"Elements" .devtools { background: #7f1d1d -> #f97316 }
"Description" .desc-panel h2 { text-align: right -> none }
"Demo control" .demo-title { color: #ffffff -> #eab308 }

═══

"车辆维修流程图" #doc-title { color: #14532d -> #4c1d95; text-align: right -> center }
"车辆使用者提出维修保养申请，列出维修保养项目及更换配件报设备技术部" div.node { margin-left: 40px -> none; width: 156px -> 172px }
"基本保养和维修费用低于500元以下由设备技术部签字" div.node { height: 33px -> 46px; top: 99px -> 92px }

═══

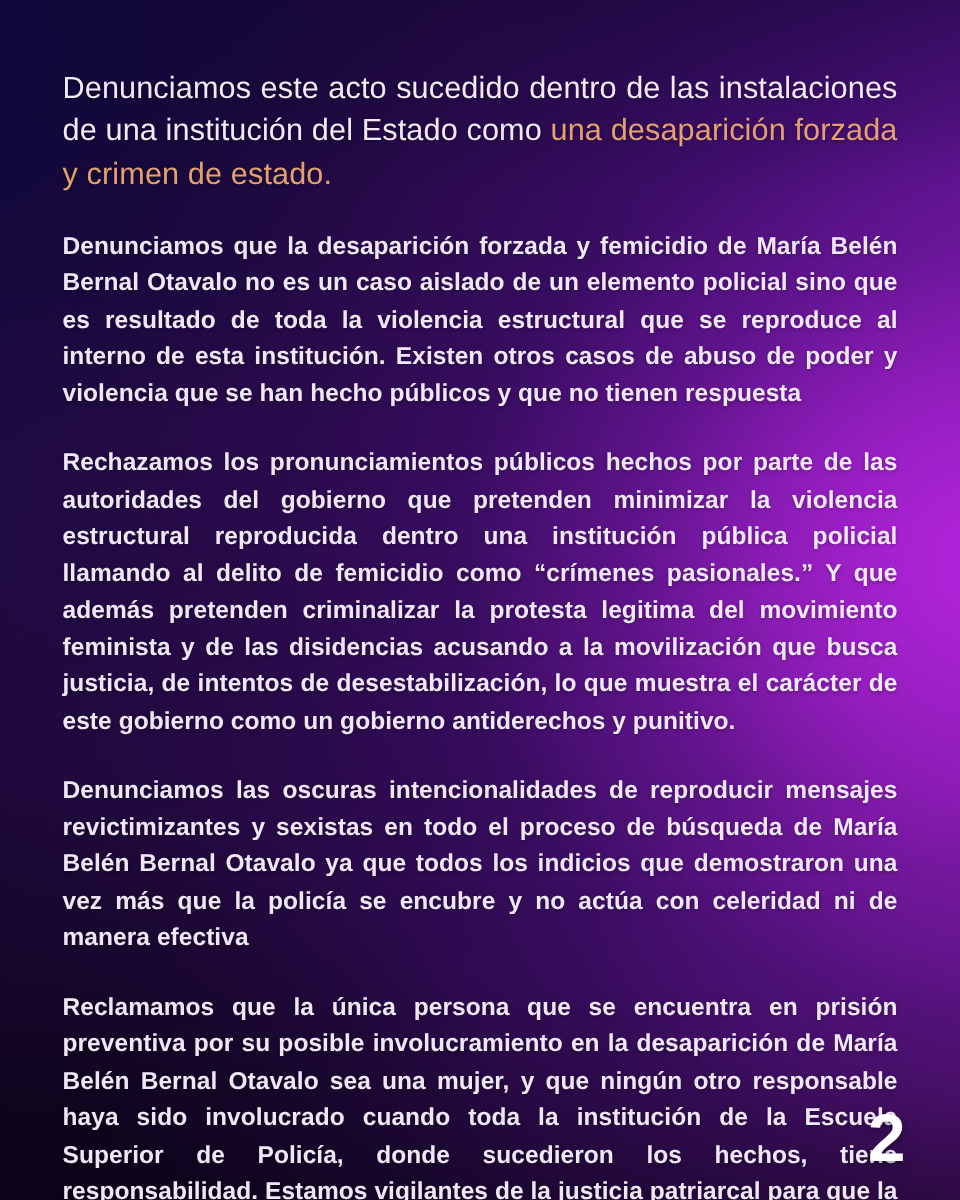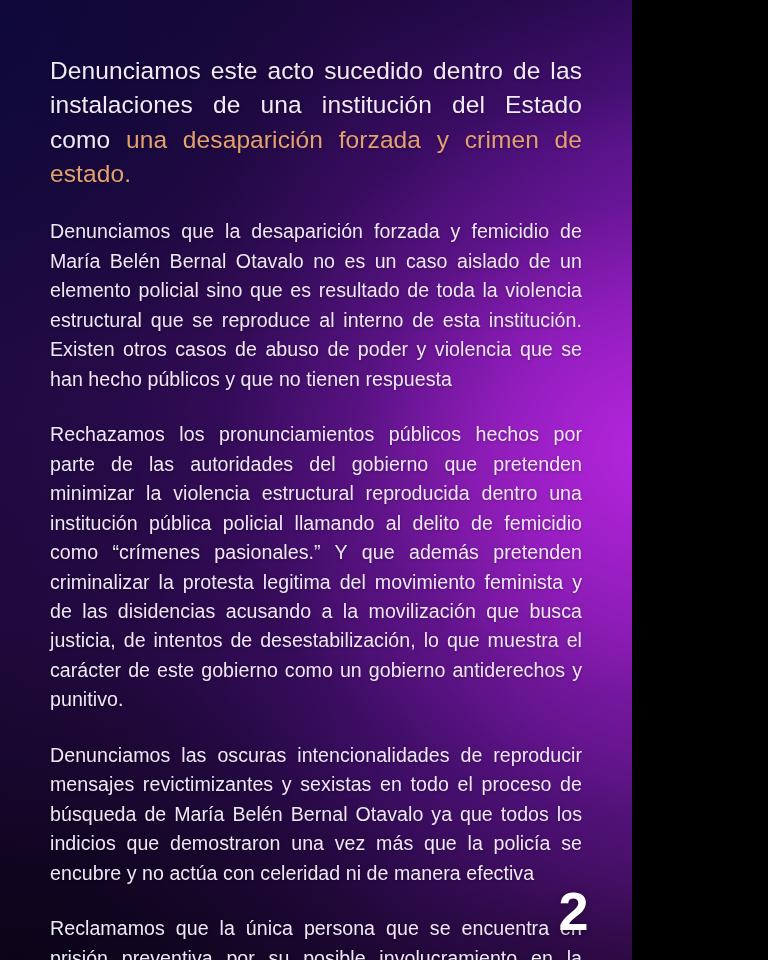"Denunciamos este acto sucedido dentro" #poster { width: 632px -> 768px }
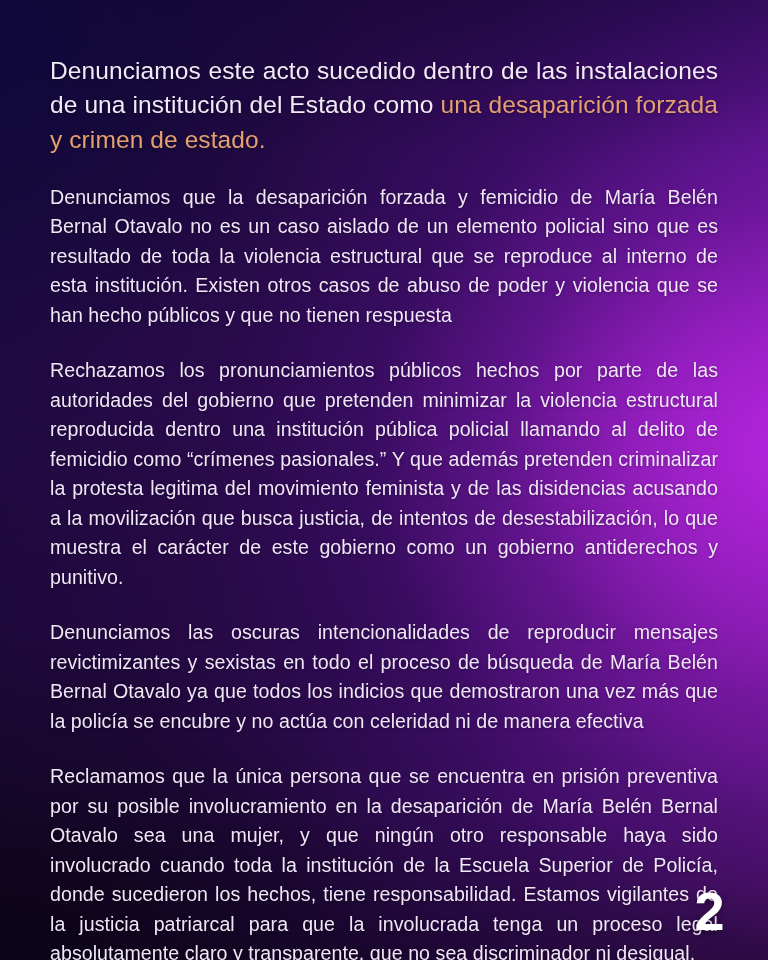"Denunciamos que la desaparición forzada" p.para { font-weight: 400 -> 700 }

═══

— What to do —
Take the records above and return, word for word, only the lines that fall from the line with "right -> none" to the line with "color: #ffffff ->", both of them included.

— Response —
"Description" .desc-panel h2 { text-align: right -> none }
"Demo control" .demo-title { color: #ffffff -> #eab308 }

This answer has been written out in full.